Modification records
□ □ □ □

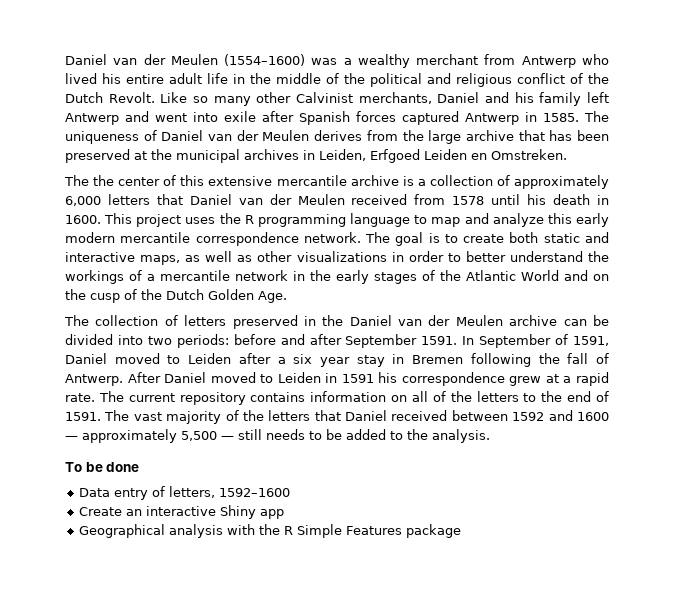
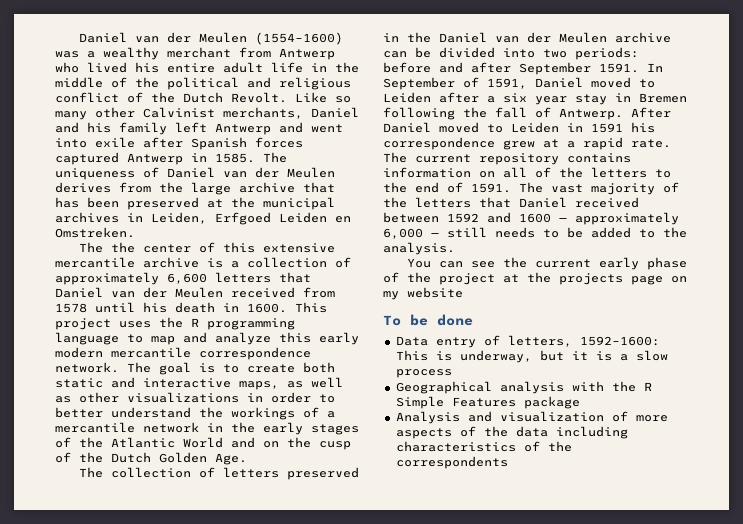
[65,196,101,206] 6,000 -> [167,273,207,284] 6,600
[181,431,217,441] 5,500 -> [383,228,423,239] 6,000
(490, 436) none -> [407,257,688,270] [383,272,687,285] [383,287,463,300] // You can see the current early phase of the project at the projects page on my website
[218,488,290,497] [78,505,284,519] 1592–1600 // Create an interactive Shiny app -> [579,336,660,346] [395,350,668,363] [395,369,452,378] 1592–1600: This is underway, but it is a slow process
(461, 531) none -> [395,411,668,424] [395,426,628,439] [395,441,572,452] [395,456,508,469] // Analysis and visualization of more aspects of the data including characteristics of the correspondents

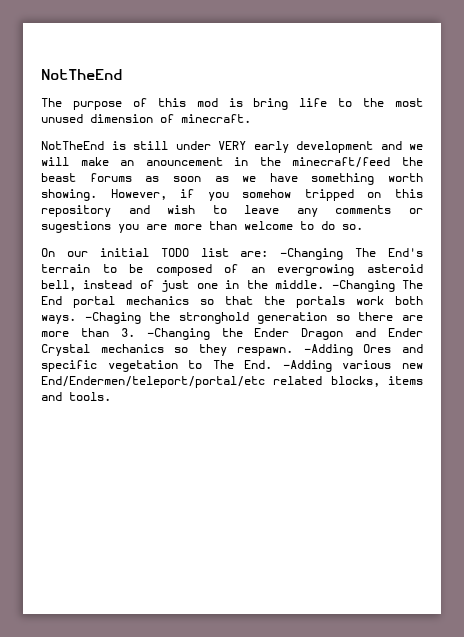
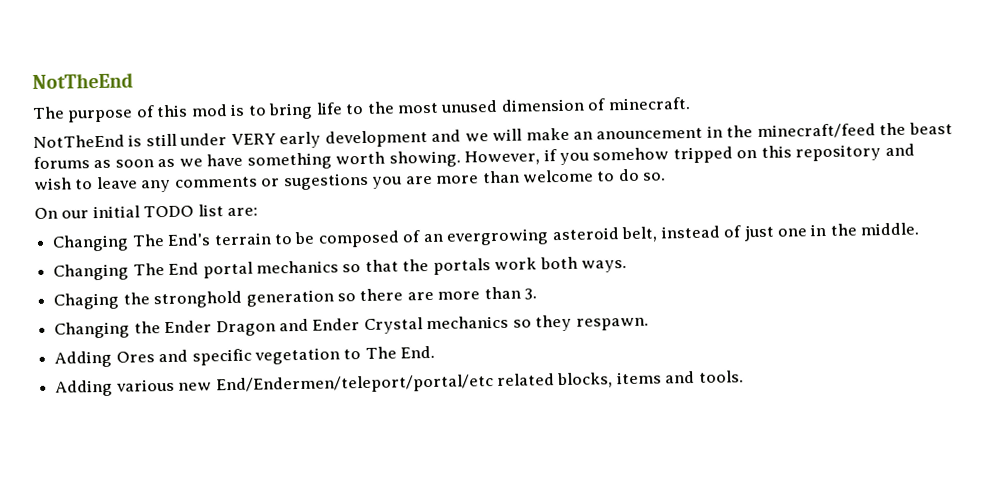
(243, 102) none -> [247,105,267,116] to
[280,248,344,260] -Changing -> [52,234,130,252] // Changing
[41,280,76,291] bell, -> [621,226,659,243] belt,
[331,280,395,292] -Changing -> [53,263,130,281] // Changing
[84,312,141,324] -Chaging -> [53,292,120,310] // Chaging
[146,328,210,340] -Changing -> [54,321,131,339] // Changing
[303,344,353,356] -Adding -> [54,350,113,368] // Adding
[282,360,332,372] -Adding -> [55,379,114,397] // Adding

□ □ □ □

Transcribe the lines above exactly, beginning at the one with "(490, 436) none" and ending at the one with "[280,248,344,260] -Changing ->". Include both; exclude the pictures.

(490, 436) none -> [407,257,688,270] [383,272,687,285] [383,287,463,300] // You can see the current early phase of the project at the projects page on my website
[218,488,290,497] [78,505,284,519] 1592–1600 // Create an interactive Shiny app -> [579,336,660,346] [395,350,668,363] [395,369,452,378] 1592–1600: This is underway, but it is a slow process
(461, 531) none -> [395,411,668,424] [395,426,628,439] [395,441,572,452] [395,456,508,469] // Analysis and visualization of more aspects of the data including characteristics of the correspondents

(243, 102) none -> [247,105,267,116] to
[280,248,344,260] -Changing -> [52,234,130,252] // Changing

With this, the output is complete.